- _Work order_:
When the word "written" shows up in a line of the data below, copy that whole line.

━━ Input for this task

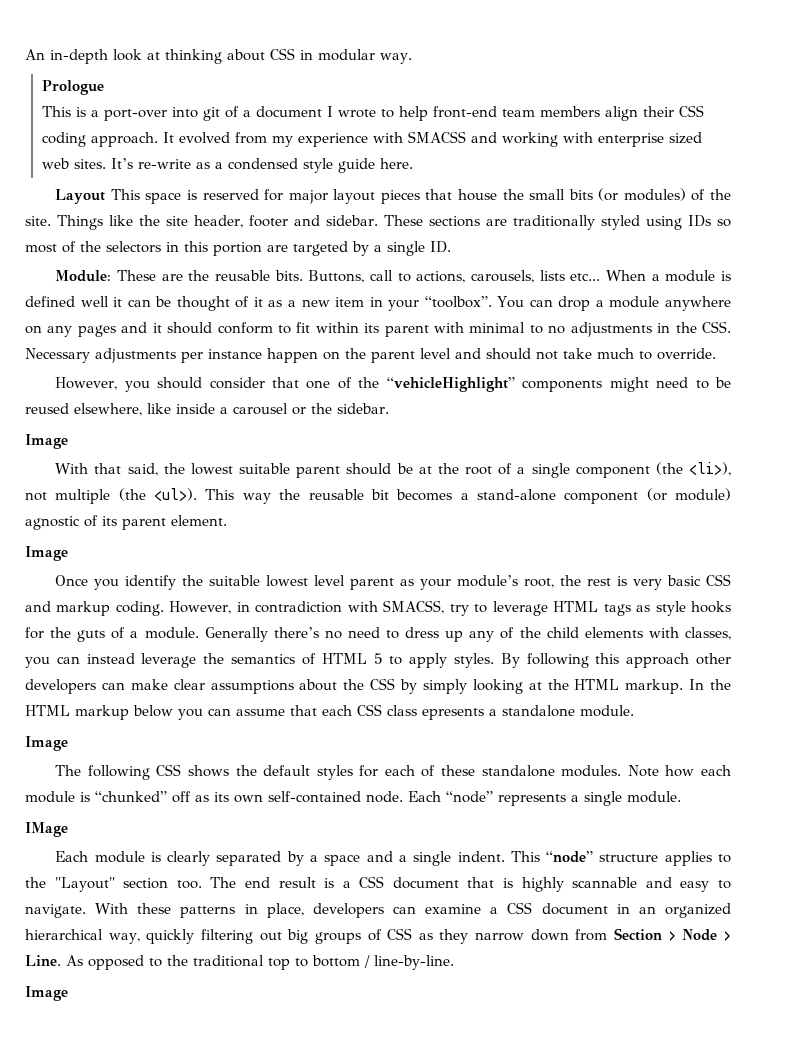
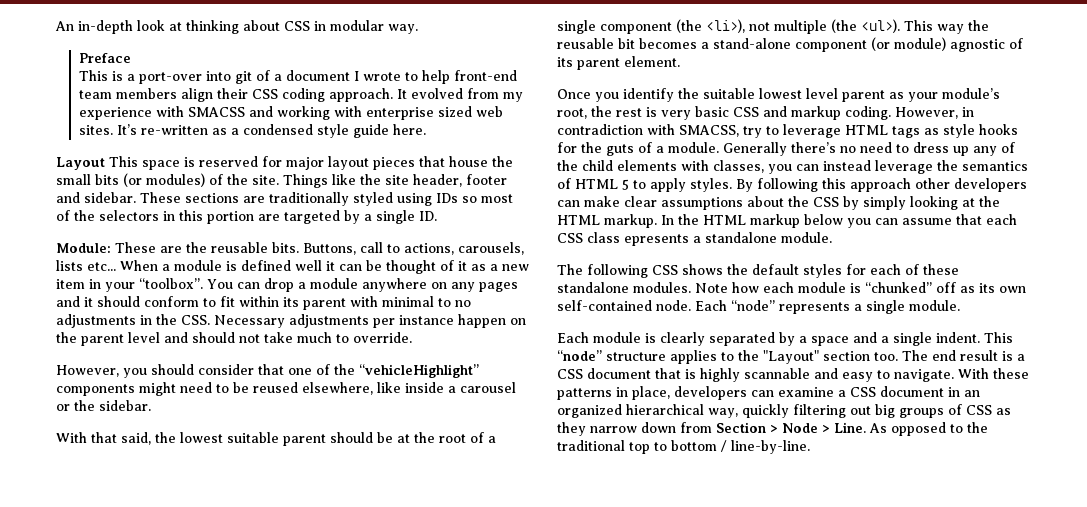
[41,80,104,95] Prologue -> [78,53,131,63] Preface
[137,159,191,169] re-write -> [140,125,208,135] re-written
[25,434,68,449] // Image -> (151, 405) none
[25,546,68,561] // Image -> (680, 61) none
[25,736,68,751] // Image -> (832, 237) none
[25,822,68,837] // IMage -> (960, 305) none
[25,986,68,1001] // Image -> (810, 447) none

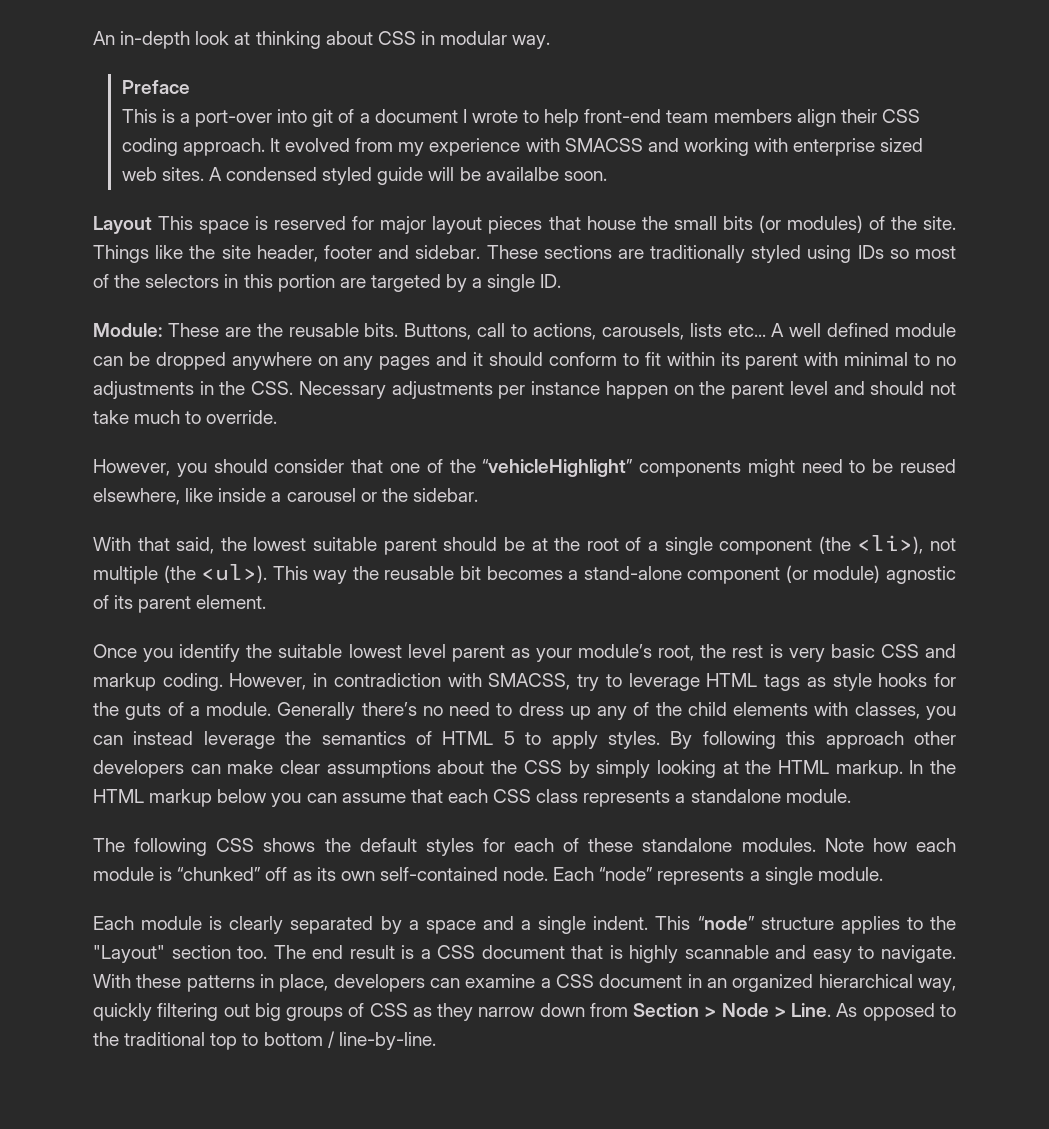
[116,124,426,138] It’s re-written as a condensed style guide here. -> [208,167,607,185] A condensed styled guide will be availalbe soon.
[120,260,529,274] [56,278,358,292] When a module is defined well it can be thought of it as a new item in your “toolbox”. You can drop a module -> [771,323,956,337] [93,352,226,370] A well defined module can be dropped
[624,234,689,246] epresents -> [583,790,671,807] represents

━━━━

- _Expected answer_:
[137,159,191,169] re-write -> [140,125,208,135] re-written
[116,124,426,138] It’s re-written as a condensed style guide here. -> [208,167,607,185] A condensed styled guide will be availalbe soon.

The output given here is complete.